Task to carry out:
All of the entries are to be repeated exactly, with no pictures included.

Top of The data

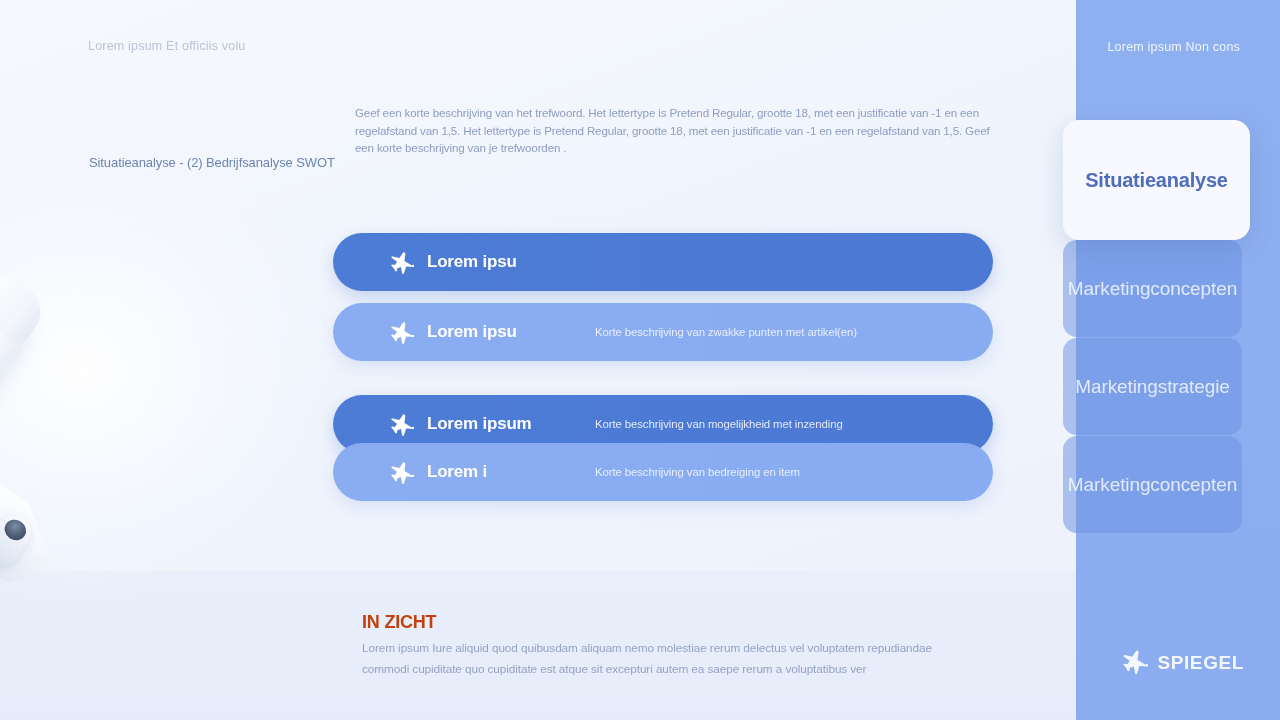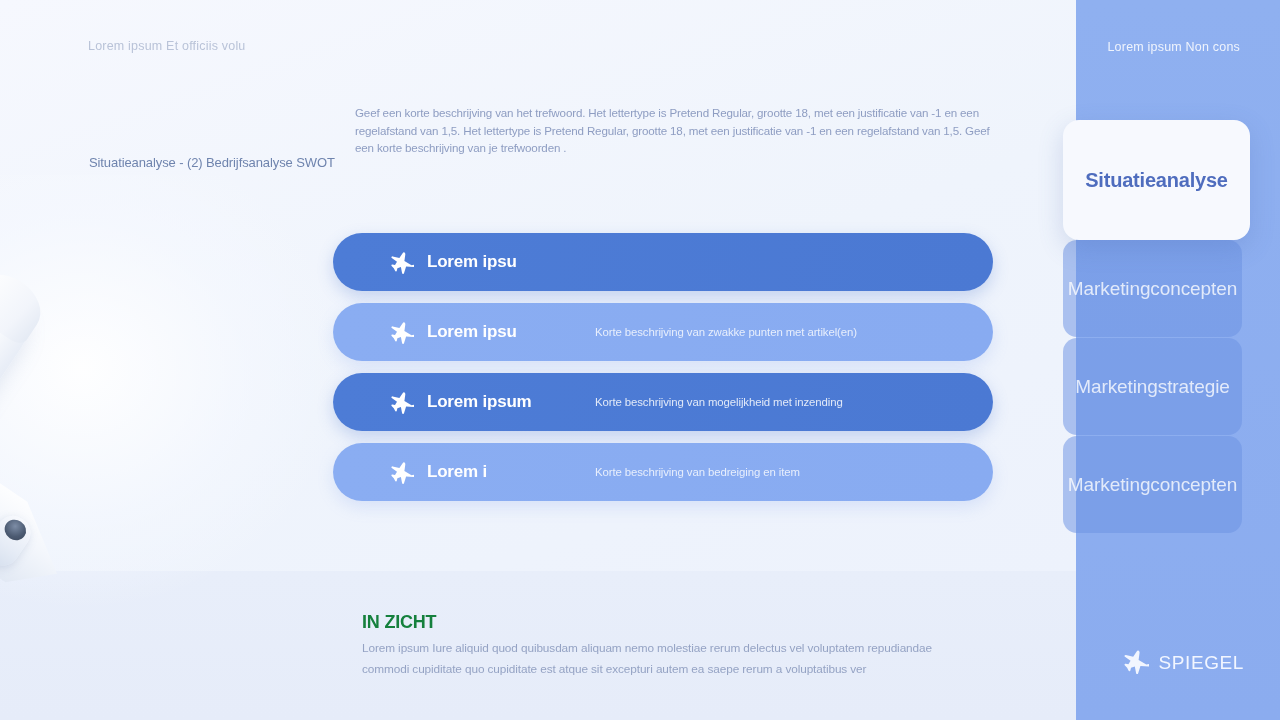--- a/index.html
+++ b/index.html
@@ -149,7 +149,7 @@
   }
   .pill-1 { top: 233px; }
   .pill-2 { top: 303px; }
-  .pill-3 { top: 373px; }
+  .pill-3 { top: 395px; }
   .pill-4 { top: 443px; }
 
   .pill-icon {

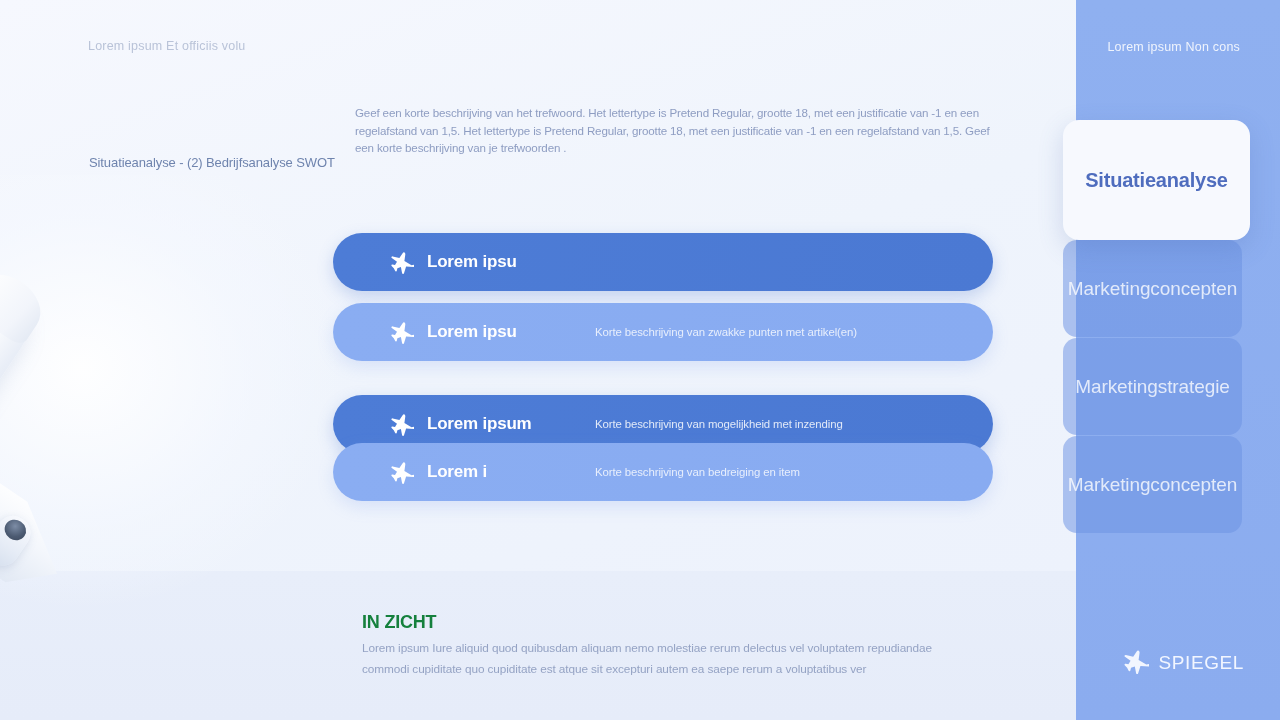--- a/index.html
+++ b/index.html
@@ -185,7 +185,7 @@
     left: 362px; top: 612px;
     font-size: 18px;
     font-weight: 700;
-    color: #15803d;
+    color: #c2410c;
     letter-spacing: -0.2px;
   }
   .insight-body {

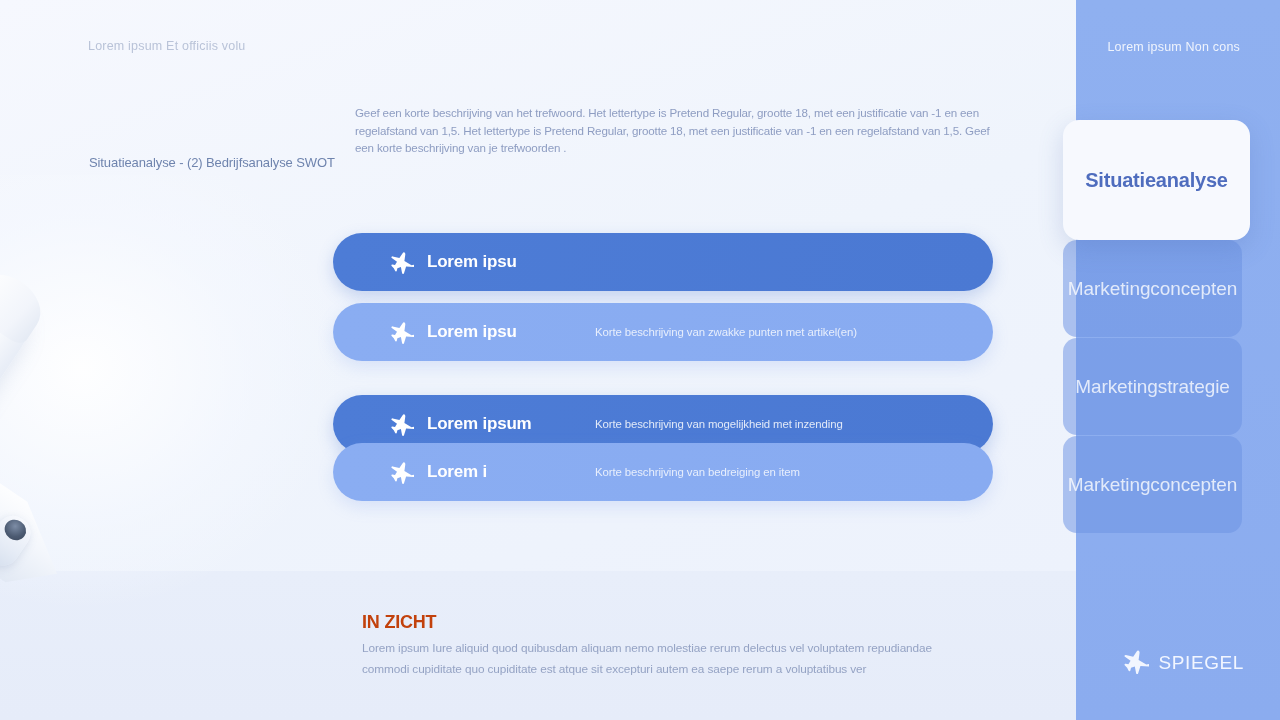--- a/index.html
+++ b/index.html
@@ -277,7 +277,7 @@
   }
   .brand-name {
     font-size: 19px;
-    font-weight: 400;
+    font-weight: 700;
     color: #f2f6ff;
     letter-spacing: 0.6px;
   }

Bottom of The data

Solution to the problem:
--- a/index.html
+++ b/index.html
@@ -149,7 +149,7 @@
   }
   .pill-1 { top: 233px; }
   .pill-2 { top: 303px; }
-  .pill-3 { top: 373px; }
+  .pill-3 { top: 395px; }
   .pill-4 { top: 443px; }
 
   .pill-icon {

--- a/index.html
+++ b/index.html
@@ -185,7 +185,7 @@
     left: 362px; top: 612px;
     font-size: 18px;
     font-weight: 700;
-    color: #15803d;
+    color: #c2410c;
     letter-spacing: -0.2px;
   }
   .insight-body {

--- a/index.html
+++ b/index.html
@@ -277,7 +277,7 @@
   }
   .brand-name {
     font-size: 19px;
-    font-weight: 400;
+    font-weight: 700;
     color: #f2f6ff;
     letter-spacing: 0.6px;
   }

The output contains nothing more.